Floral artist Heike Hayward stuns with her supersized arrangements
The creative behind Fleur le Cordeur uses fresh flowers on a grand scale to turn any event into surreal experience
If you've marvelled at a particularly epic floral production over the past few years in SA, the chances are it was one of Heike Hayward's creations. The floral artist behind Fleur le Cordeur, her designs are on an architectural scale and defy all the conventions we consider when it comes to flowers - it's floral couture designed to create an experience rather than decorate a space.
From an early age Hayward was encouraged to do things differently, courtesy of her mother, who taught art and crafts. A creative upbringing, combined with a childhood spent on a Karoo farm immersed in natural beauty, set her up perfectly for her eventual calling, despite a slight detour into IT.
"I have equally strong right and left brains, but during my time in IT I neglected the creative side of myself hugely," she says.
While her logical side allows her to run a strategic business, it's her creativity that has caused her to stand out from the crowd. In the early days she worked to a brief, but she's now being approached for her unique take. "I'm at a beautiful stage with my business when clients come to me for my ideas," she says.
Working on a range of projects, from launches and editorial shoots to weddings, floral courses and experiences, her designs have to be able to communicate anything from a brand message to a personally significant moment.
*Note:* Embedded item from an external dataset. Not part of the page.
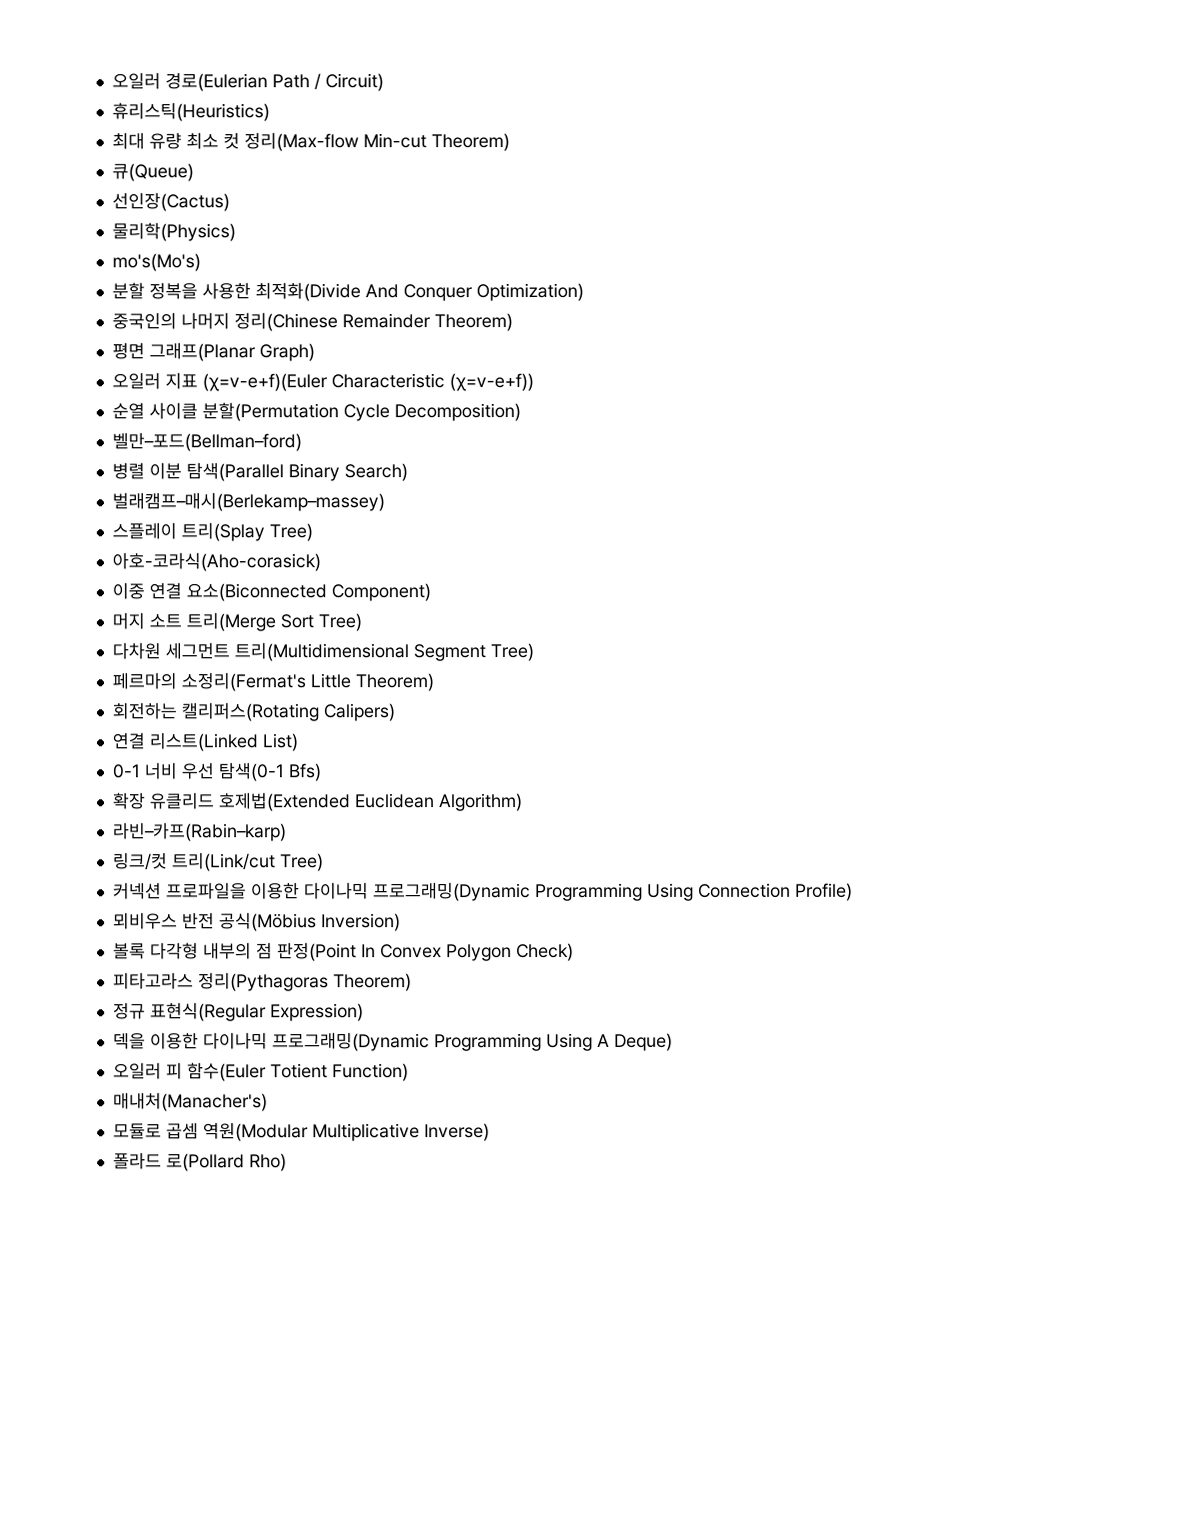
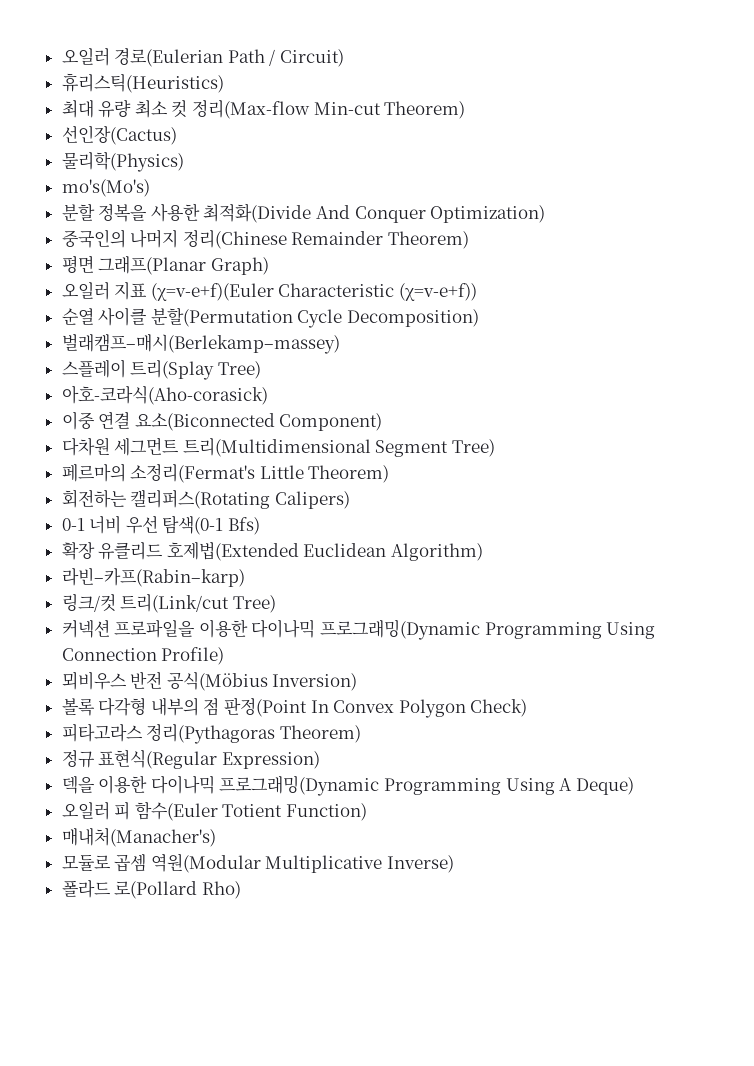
- 큐(Queue)
- 벨만–포드(Bellman–ford)
- 병렬 이분 탐색(Parallel Binary Search)
- 머지 소트 트리(Merge Sort Tree)
- 연결 리스트(Linked List)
She says that over the past five years clients have become more willing to push the envelope.
As a rule breaker herself, this willingness to rebel is exciting to Hayward, who relishes putting together unexpected combinations.
"I don't subscribe to being told you can't do something," she says. Her one rule is that she works only with fresh flowers.
Forging her own style has been the foundation of Fleur le Cordeur, and while Hayward is undoubtedly a trend innovator, she chooses not to track her fellow designers' work. "It's too easy to fall into a trap of comparison. Instead I trust my instincts and focus on my own development," she says.
However, she does draw inspiration from fashion and interior design. A recent visit to the Gucci Garden in Florence proved pivotal in terms of honing her focus. "It's inspired me to become even more artisan and detail-oriented in my approach, making every design as delicate, unique and couture as a Gucci garment," she says.
Dolce & Gabbana and De Gourney are other favourites, for their use of textures, layering, prints and colour. "It's the same principles that apply to floral design."
This intersection between fashion and flowers is a natural one that she hopes to explore on an international level alongside events she's planning with collaborators Anne Mann of Anne Mann Celebrates and Reyjeane Haroun of Maison Reyjeané.
With a wedding in Italy in May and some exciting prospects in the pipeline, Hayward is looking forward to taking her way of working abroad. "There's a huge opportunity to bring exciting and innovative ways of designing events to the European market, which is surprisingly still quite safe," she says.
With her gruelling hands-on schedule having an inevitable shelf-life, however, she's diversifying her skills in ways that won't always require her physical presence. Her textile range (napkins, tablecloths, aprons, cushions) is a way to enjoy her floral creations in 2D, while a new store in Stellenbosch with a partner is also on the horizon.